“¡Agua va!”, escuchó. Ese grito le despertó. Abrió los ojos. Había amanecido. Ni rastro del enorme animal, pero eso no le tranquilizó. Se encontraba en una estancia vacía, con paredes grises. Eran gruesos muros de piedra. Tristán miró al suelo. Ásperas tablas de madera sin ningún tipo de acabado, de tamaño irregular, conformaban la superficie de la habitación.
Cerró los ojos, contó hasta cien, despacio, muy despacio, y los volvió a abrir lentamente. Ahí seguían los muros de piedra. Comenzó a pellizcarse con dureza el antebrazo izquierdo. Le dolía, mucho. No estaba dormido. Dejó caer su cabeza y reparó en su cama. Era un jergón de paja tirado en el suelo, sin sábanas ni mantas. Miró hacia los lados. Ni rastro de las dos mesillas de noche.

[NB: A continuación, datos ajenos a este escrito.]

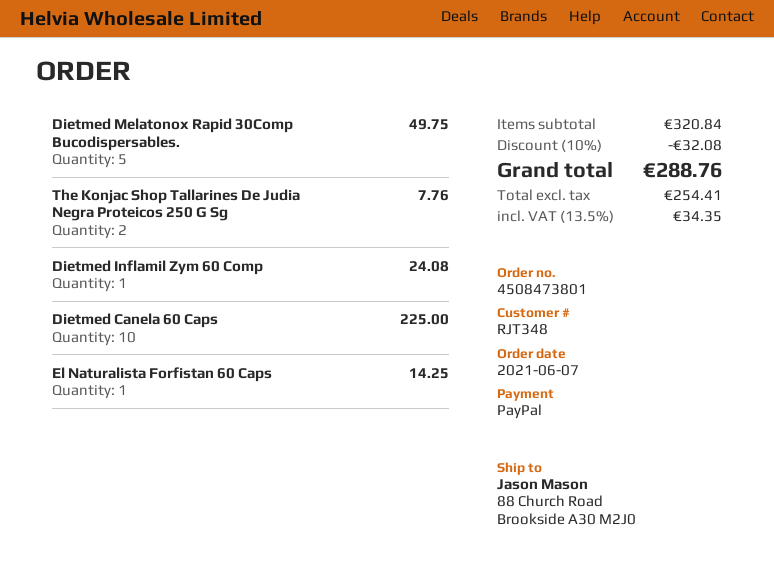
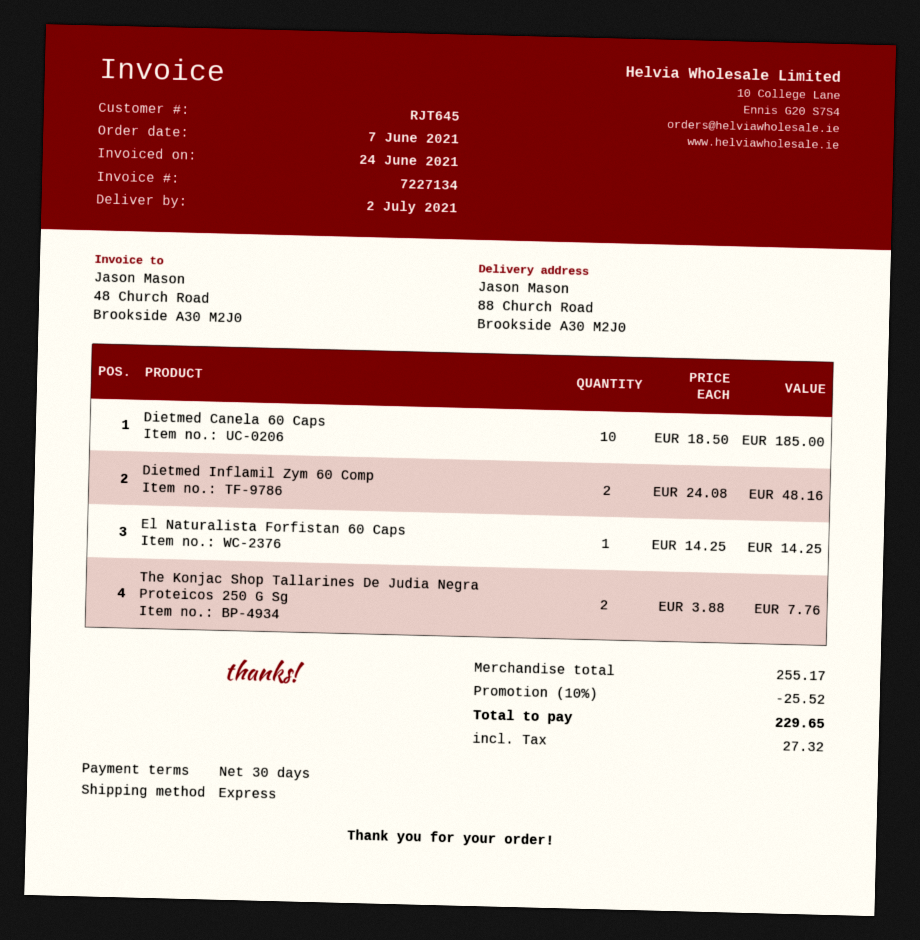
customer number: RJT348 -> RJT645
Dietmed Melatonox Rapid 30Comp Bucodispersables.: 5 for 49.75 -> none
Dietmed Inflamil Zym 60 Comp: 1 for 24.08 -> 2 for 48.16
Dietmed Canela 60 Caps: 10 for 225.00 -> 10 for 185.00
subtotal: 320.84 -> 255.17
discount: 10% = 32.08 -> 10% = 25.52
tax: 34.35 -> 27.32
total: 288.76 -> 229.65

Sin saber qué hacer, Tristán comenzó a llorar. Las lágrimas se mezclaban con temblores esporádicos. De repente, paró. “¡Agua va!”, volvió a escuchar. Como activado por un resorte, se dirigió hasta la ventana, de madera tosca, como el suelo. El sol danzaba por las rendijas. Tristán empujó las hojas y de nuevo tuvo que agarrarse al alféizar para no caer por la borda. “¡Santo Di…!” murmuró, pero no fue capaz de terminar la frase. Un auténtico mercado medieval se mostraba, insolente, ante sus ojos.